In such a wide and subjective spectrum, it is unfathomable for an RO, or even the full bench of the Supreme Court, to determine who has acted foul of these constitutional provisions. What provision of the law or moral authority allows seventeen (unelected) individuals to be the final arbiters of this ethos?34 Can a person do or say something that he or she honestly believes is in the interest of Pakistan (such as protest against the intelligence agencies or against the infusion of religion with the State), while others (even the majority) might think that such an act is against the ideology of Pakistan? Should voices of dissent be encouraged instead of being banned?
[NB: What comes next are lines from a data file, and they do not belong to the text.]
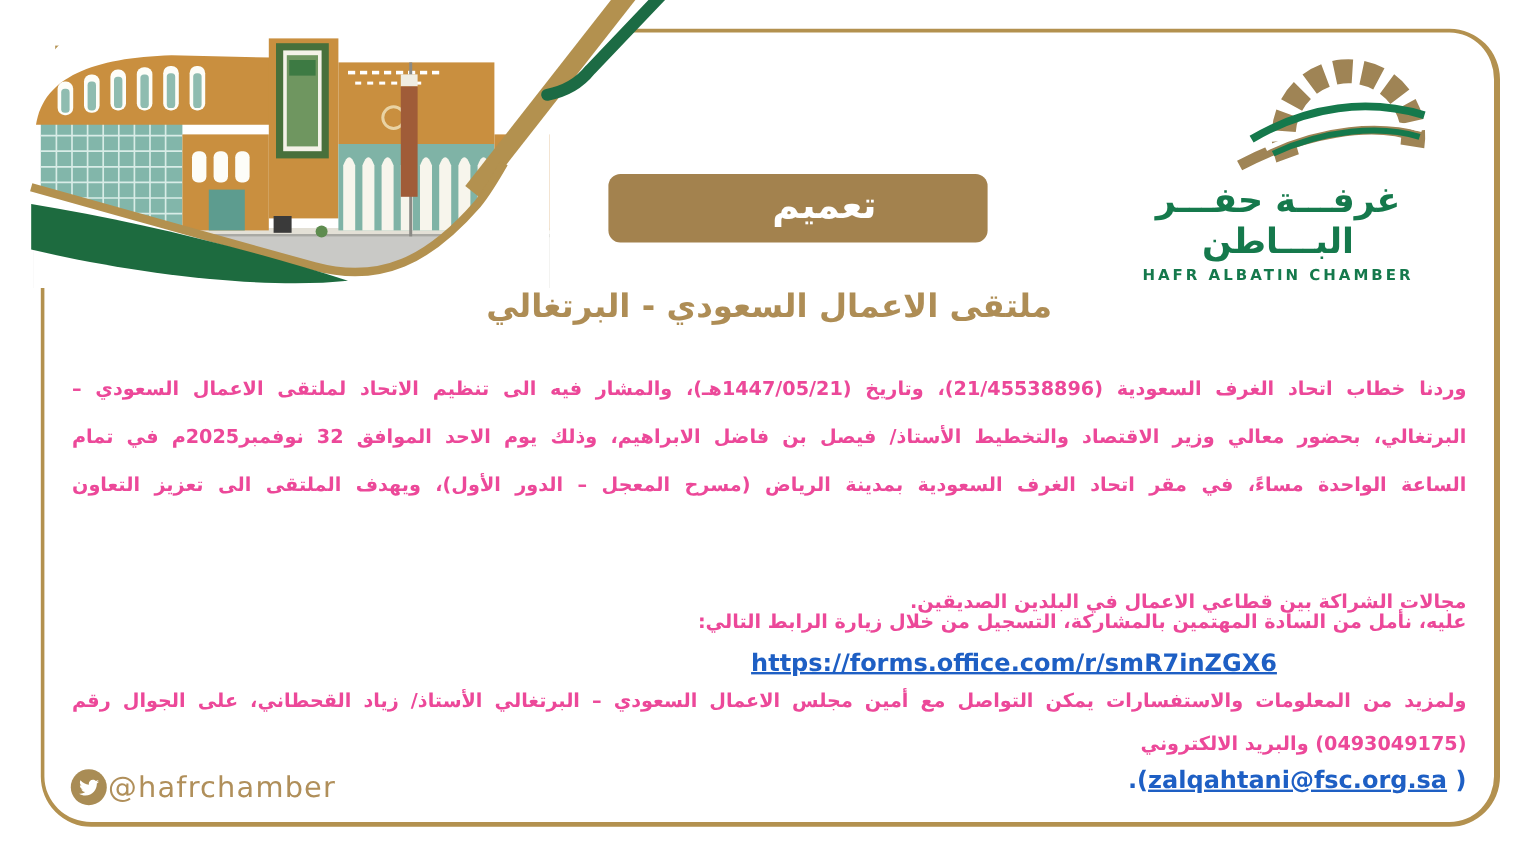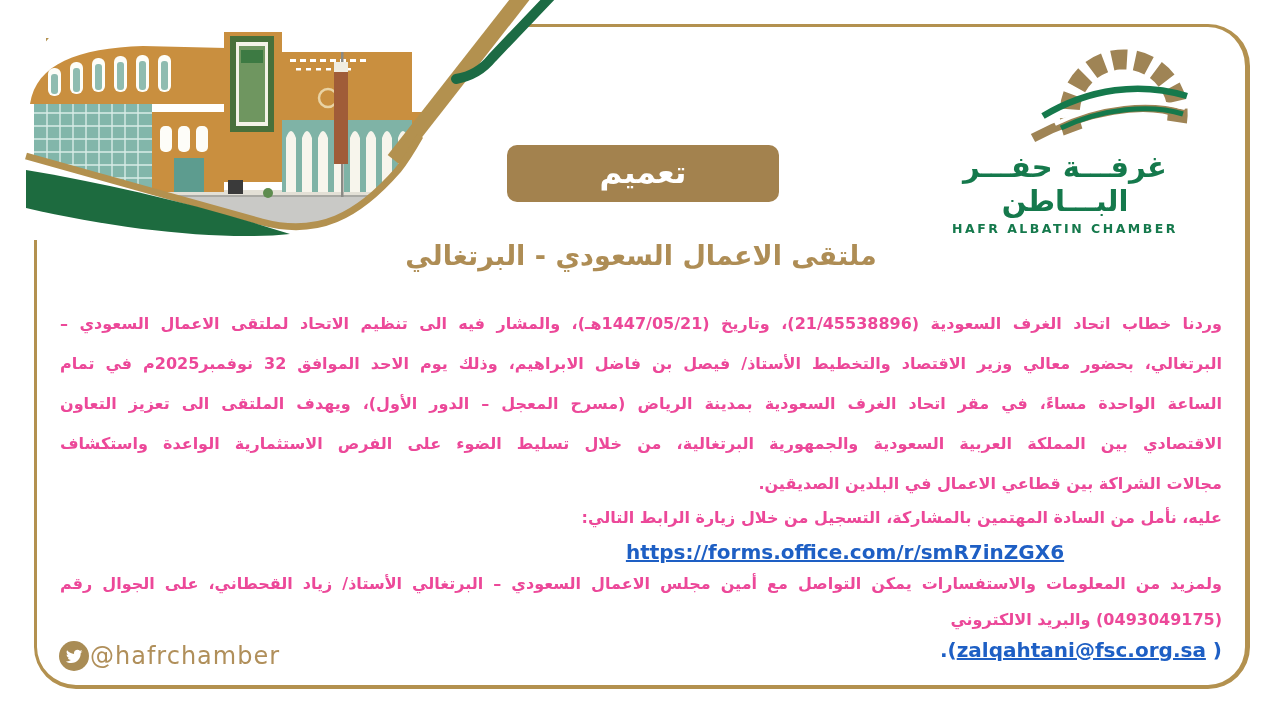"تعميم" .badge { padding-left: none -> 44px }
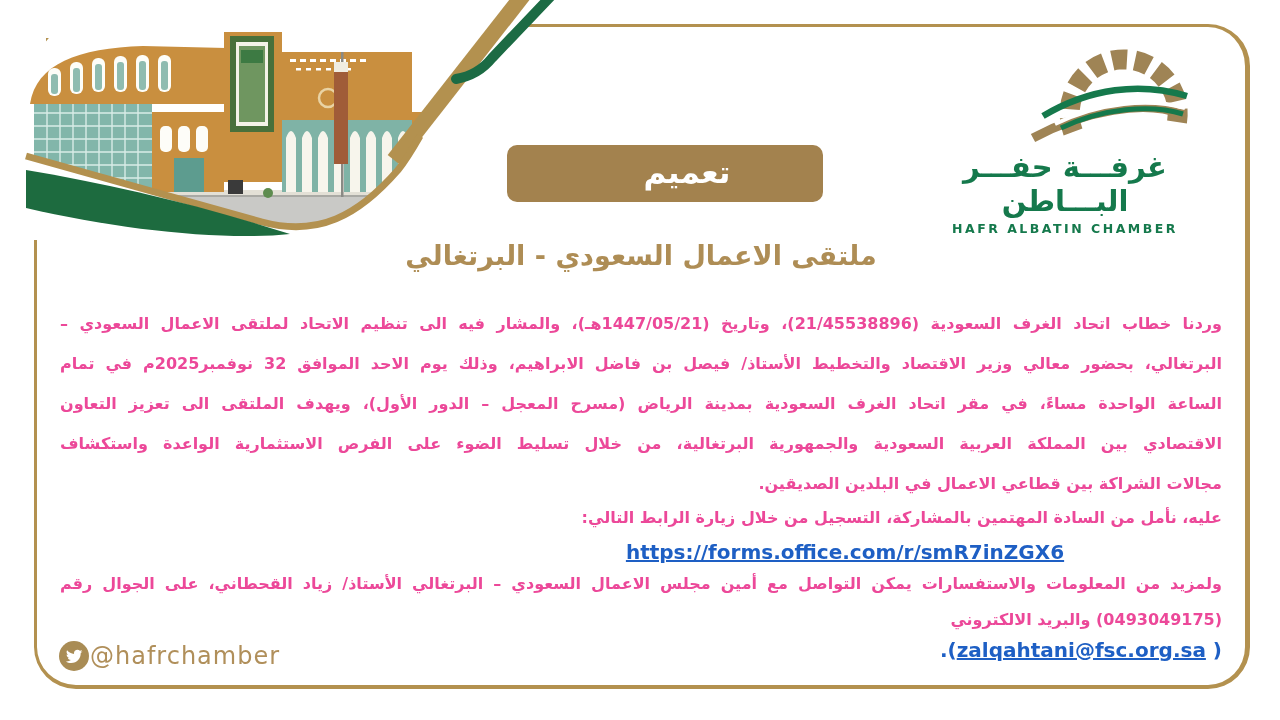"الاقتصادي بين المملكة العربية السعودية" div.bline { html: <div>الاقتصادي بين المملكة العربية السعودية والجمهورية البرتغالية، من خلال تسليط الضوء على الفرص الاستثمارية الواعدة واستكشاف</div> -> none }
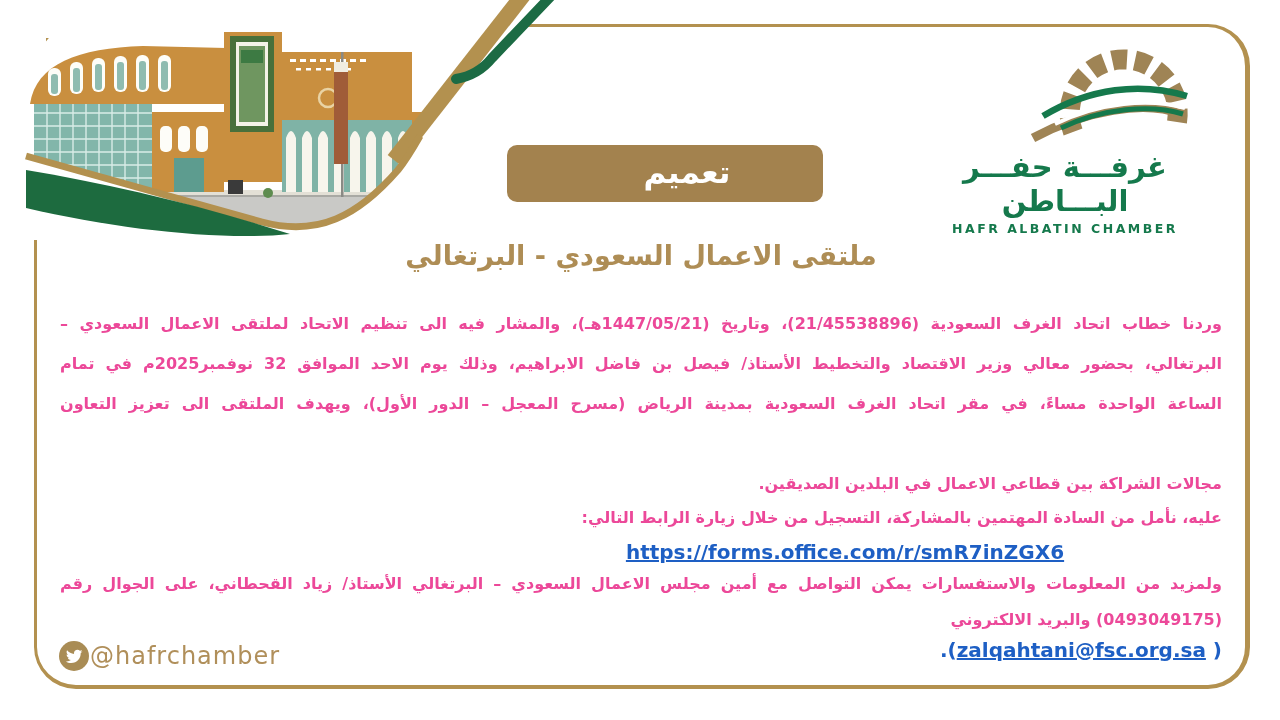"مجالات الشراكة بين قطاعي الاعمال" div.bline { top: 474px -> 492px }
Has dissent and discord not frequently marked the upward surge of nations? Was Muhammad Ali Jinnah, and the then Muslim League, working against the ‘integrity’ or ‘ideology’ of India in 1947? If so, should Jinnah have been banned from contesting in the 1946 elections? If General Yahya Khan had deemed that Zulfikar Ali Bhutto and Mujib-ur-Rehman were working against the ideology of Pakistan, should both have been banned from the elections in 1970? Were Ayyaz Amir’s critical writings of Pakistan’s mullahs, military and the judiciary, reason enough to disqualify him from contesting the elections? Could an argument not be made that Amir was attempting to uphold, instead of destroy, the ideology of Pakistan?

  1. Moral integrity

Even if one could justify that certain state institutions, by majority or consensus, can determine a reasonable criteria of what constitutes the ‘ideology’ of Pakistan, there is undoubtedly no objective way of establishing the exactitude of who is ‘sagacious, righteous, non-profligate, honest and ameen’35 or has committed an offence of ‘moral turpitude’36.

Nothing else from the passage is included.